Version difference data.

=== Section Start ===

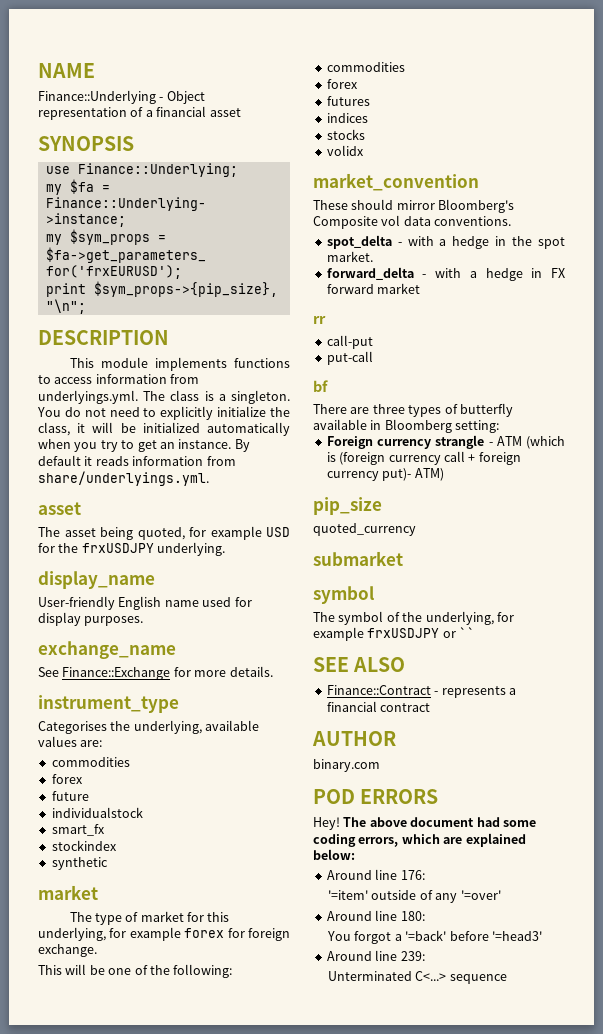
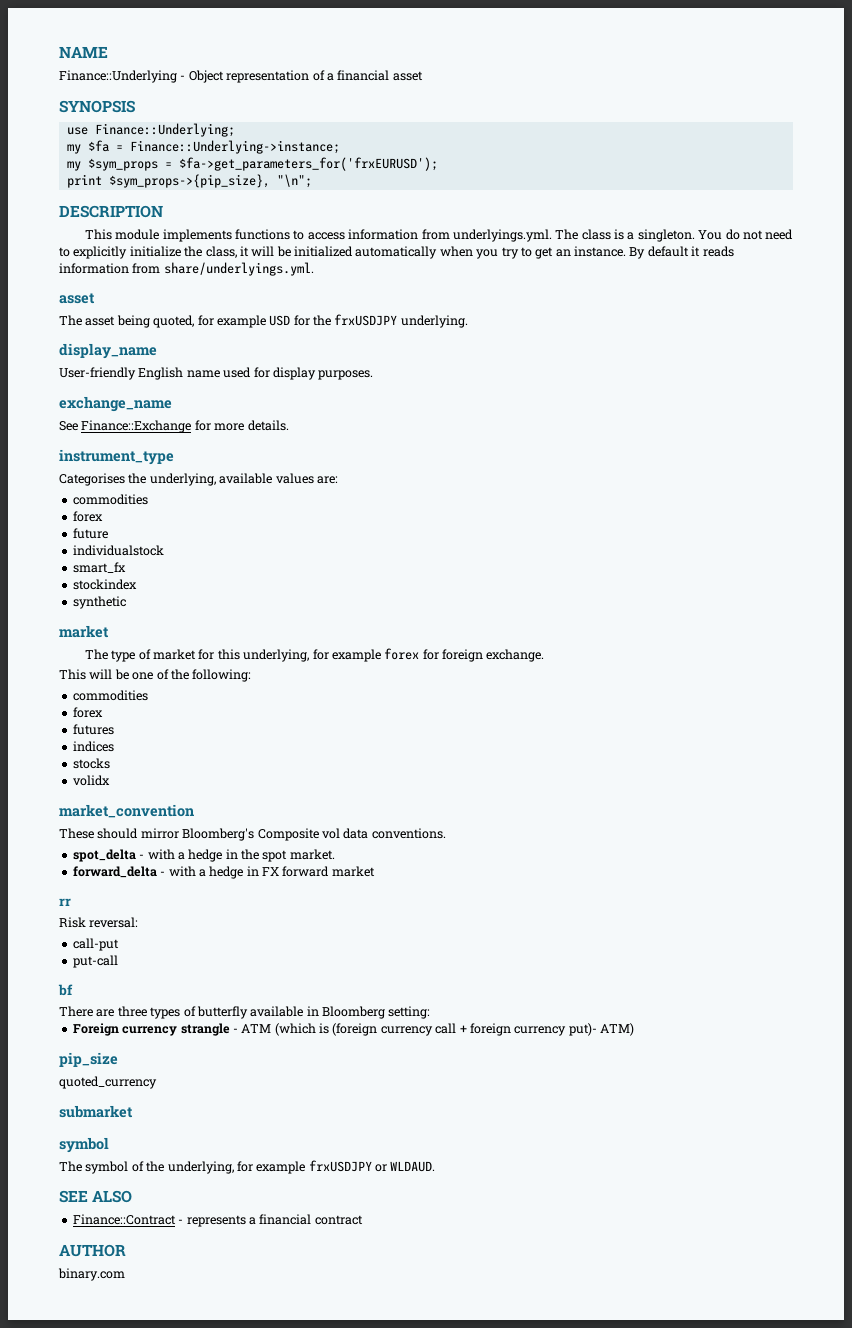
(326, 320) none -> [59,917,139,928] // Risk reversal:
[459,627,476,638] `` -> [390,1161,436,1172] WLDAUD.
[313,789,439,804] [313,817,536,830] [313,833,526,847] [313,849,355,860] [326,869,425,880] [328,890,501,903] [326,910,425,921] [327,930,542,944] [326,950,425,961] [328,971,507,984] // POD ERRORS // Hey! The above document had some coding errors, which are explained below: // Around line 176: // '=item' outside of any '=over' // Around line 180: // You forgot a '=back' before '=head3' // Around line 239: // Unterminated C<...> sequence -> (125, 1274) none

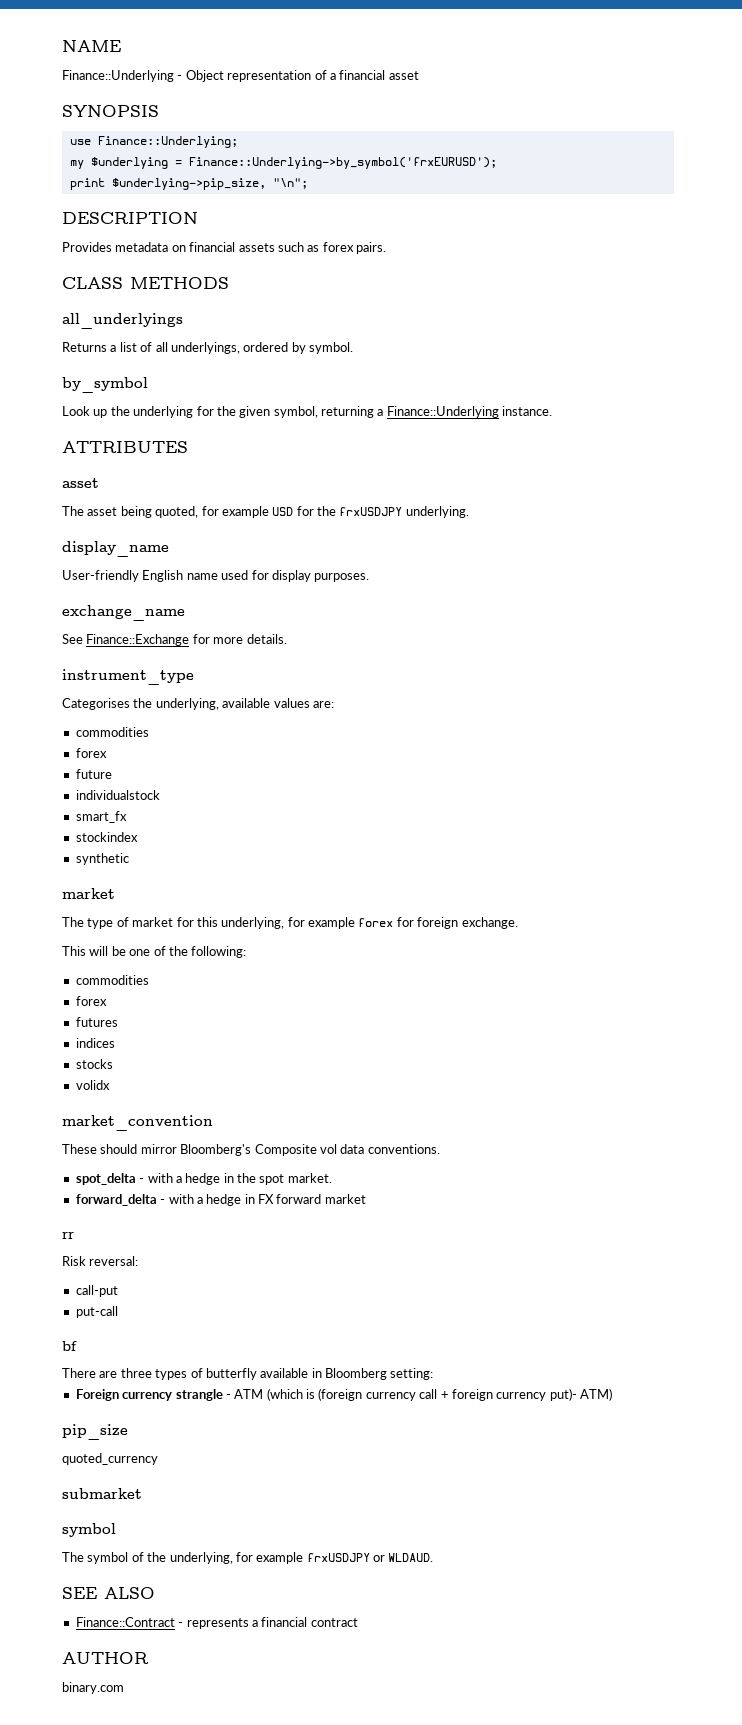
[87,140,340,154] [66,157,438,171] $fa = Finance::Underlying->instance; // my $sym_props = $fa->get_parameters_for('frxEURUSD'); -> [90,157,497,169] $underlying = Finance::Underlying->by_symbol('frxEURUSD');
[108,174,270,188] $sym_props->{pip_size}, -> [111,178,266,190] $underlying->pip_size,
[84,229,794,242] [59,246,734,259] [59,262,314,276] This module implements functions to access information from underlyings.yml. The class is a singleton. You do not need to explicitly initialize the class, it will be initialized automatically when you try to get an instance. By default it reads information from share/underlyings.yml. -> [62,242,386,254] [62,277,229,289] [62,313,183,329] [62,342,353,354] [62,377,148,393] [62,406,553,418] [62,441,188,453] Provides metadata on financial assets such as forex pairs. // CLASS METHODS // all_underlyings // Returns a list of all underlyings, ordered by symbol. // by_symbol // Look up the underlying for the given symbol, returning a Finance::Underlying instance. // ATTRIBUTES

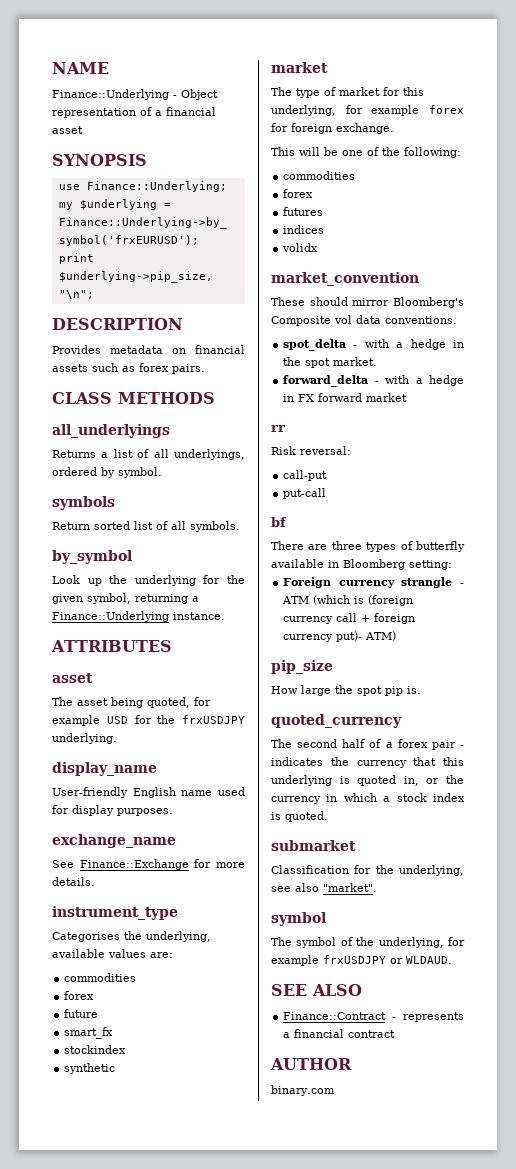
(353, 348) none -> [52,496,115,510] [52,521,240,532] // symbols // Return sorted list of all symbols.
[75,790,160,800] // individualstock -> (99, 1013) none
[75,1059,113,1069] // stocks -> (325, 229) none
[62,1453,158,1465] [62,1488,142,1499] quoted_currency // submarket -> [271,685,421,696] [271,714,402,728] [271,739,464,750] [271,757,464,768] [271,775,464,786] [271,793,465,804] [271,811,328,822] [271,840,356,851] [271,865,464,876] [271,883,377,892] How large the spot pip is. // quoted_currency // The second half of a forex pair - indicates the currency that this underlying is quoted in, or the currency in which a stock index is quoted. // submarket // Classification for the underlying, see also "market".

=== Section End ===

YOUR TASK. Search the entries above for the word "instance", and copy every line where it occurs.

ANSWER SPACE.
[87,140,340,154] [66,157,438,171] $fa = Finance::Underlying->instance; // my $sym_props = $fa->get_parameters_for('frxEURUSD'); -> [90,157,497,169] $underlying = Finance::Underlying->by_symbol('frxEURUSD');
[84,229,794,242] [59,246,734,259] [59,262,314,276] This module implements functions to access information from underlyings.yml. The class is a singleton. You do not need to explicitly initialize the class, it will be initialized automatically when you try to get an instance. By default it reads information from share/underlyings.yml. -> [62,242,386,254] [62,277,229,289] [62,313,183,329] [62,342,353,354] [62,377,148,393] [62,406,553,418] [62,441,188,453] Provides metadata on financial assets such as forex pairs. // CLASS METHODS // all_underlyings // Returns a list of all underlyings, ordered by symbol. // by_symbol // Look up the underlying for the given symbol, returning a Finance::Underlying instance. // ATTRIBUTES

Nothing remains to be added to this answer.